1. Solo Problem: Folding (35 points)

This is a solo problem. This means you must complete it entirely on your own without help from any other person and without consulting resources other than course materials or online documentation. You may ask Lyn for clarification, but not for help.

In this problem you will define eight functions via folding operators. Some notes:

  • Define all of your functions in a new file named yourAccountName-ps5-solo.rkt that you create in Dr. Racket.
  • You have seen most of these functions before in PS4 in the context of explicit recursion. But in this problem:
    • You must not use explicit recursion on lists in any of your definitions.
    • You must use higher-order list operations (e.g., foldr, foldr-ternop, map)
  • In addition to using map directly, you may use this map-cons helper function in your definitions:

    (define (map-cons x ys)
      (map (curry cons x) ys))
  • Unless otherwise stated in a subproblem, the only built-in Racket list operators you may use in your definitions are: null, null?, cons, car, cdr, list, append, first, second, third, and rest. You may also use any Racket math or logic operators, such as +, max, etc. You must not use any form of list reversal in any of your solutions.
  1. (4 points) Using foldr, define a function (unzip pairs) that takes a list of pairs (cons cells) and returns a list of two lists that, if zipped together with zip, would yield the original pairs.

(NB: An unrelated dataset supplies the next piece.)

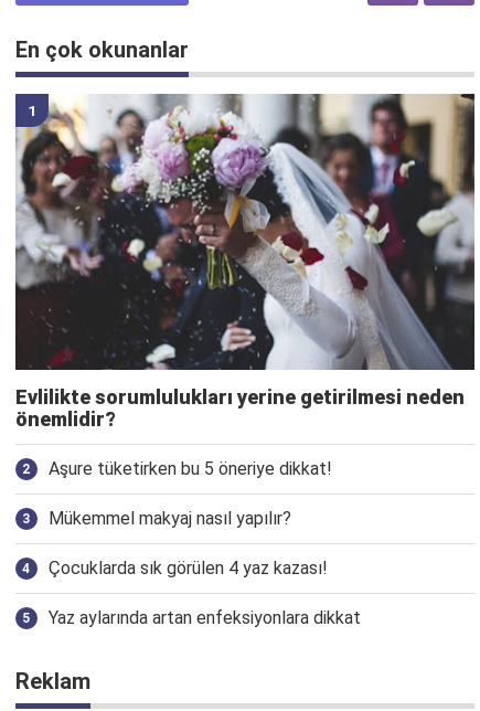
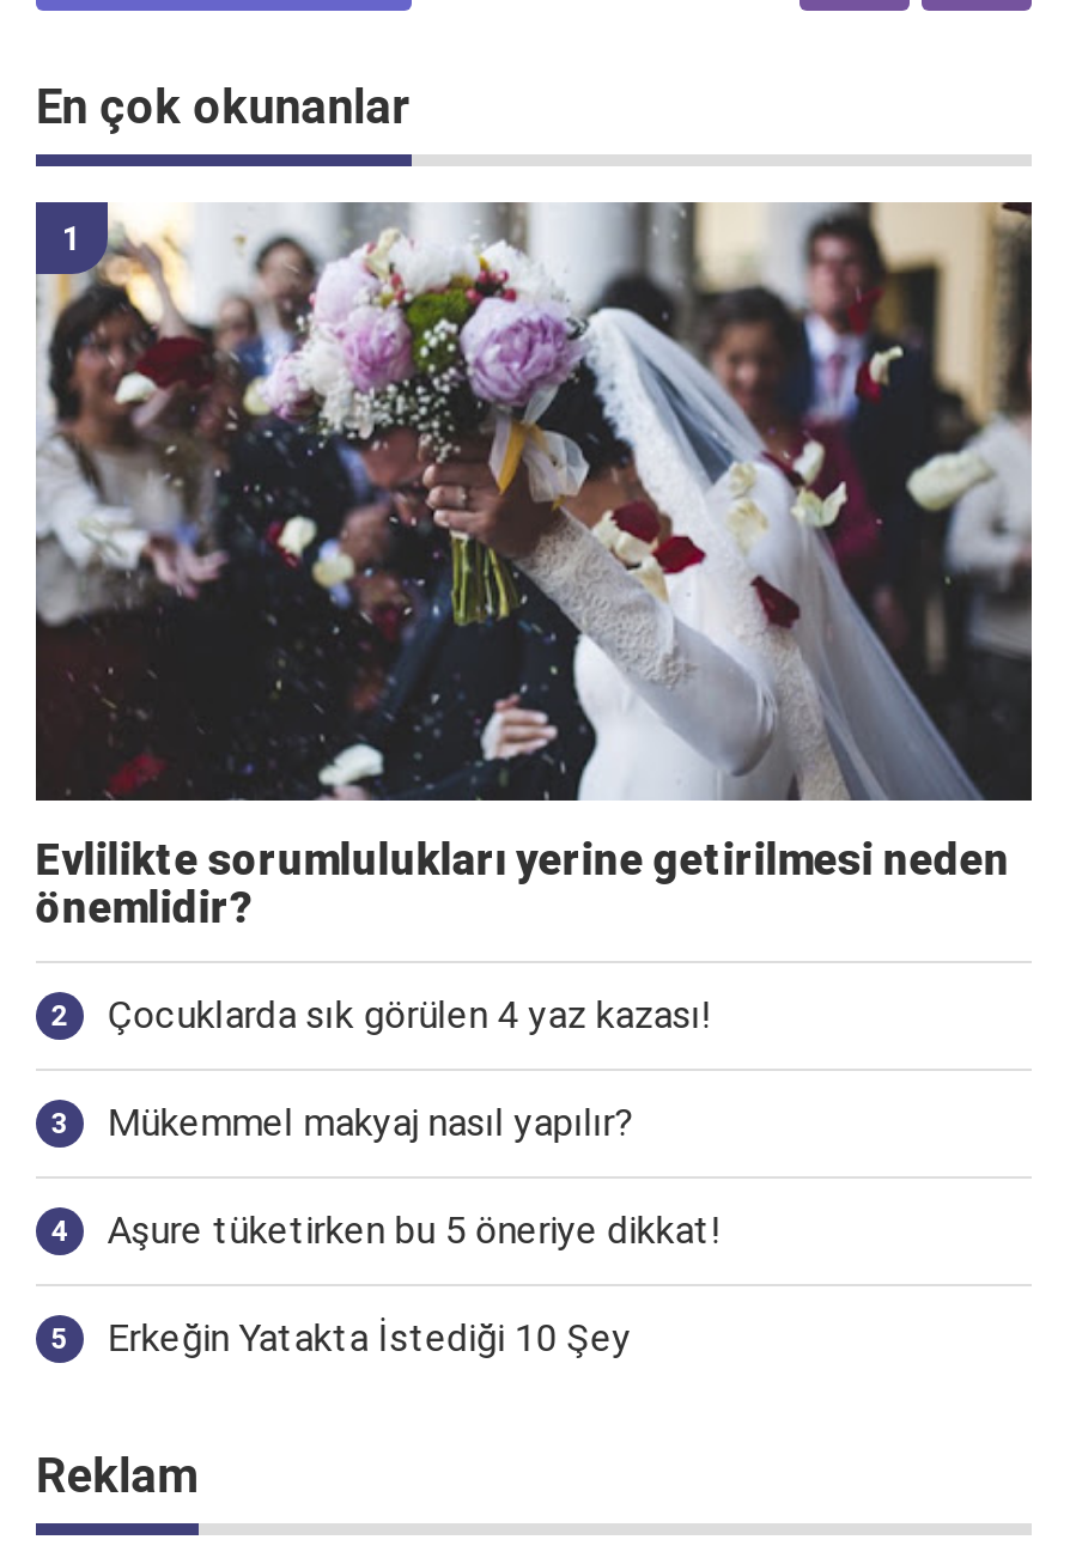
moved [48,459,332,480] -> [107,1208,722,1254]: Aşure tüketirken bu 5 öneriye dikkat!
moved [48,508,327,579] -> [107,993,713,1146]: Mükemmel makyaj nasıl yapılır? | Çocuklarda sık görülen 4 yaz kazası!
[48,608,360,629] Yaz aylarında artan enfeksiyonlara dikkat -> [107,1316,631,1362] Erkeğin Yatakta İstediği 10 Şey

    > (unzip '((1 . 5) (2 . 6) (3 . 7) (4 . 8)))
    '((1 2 3 4) (5 6 7 8))
    
    > (unzip (zip (list 1 2 3 4) (list 5 6 7 8)))
    '((1 2 3 4) (5 6 7 8))
     
    > (unzip (list))
    '(() ())

    Your definition must flesh out the following skeleton:

    (define (unzip pairs)
      (foldr ; combining function goes here.
             ; null value goes here. 
             pairs))
  2. (4 points) A length-n prefix of a list is a list containing its first n elements in the same relative order. For example:

    • The length-0 prefix of '(5 8 4) is '()
    • The length-1 prefix of '(5 8 4) is '(5)
    • The length-2 prefix of '(5 8 4) is '(5 8)
    • The length-3 prefix of '(5 8 4) is '(5 8 4)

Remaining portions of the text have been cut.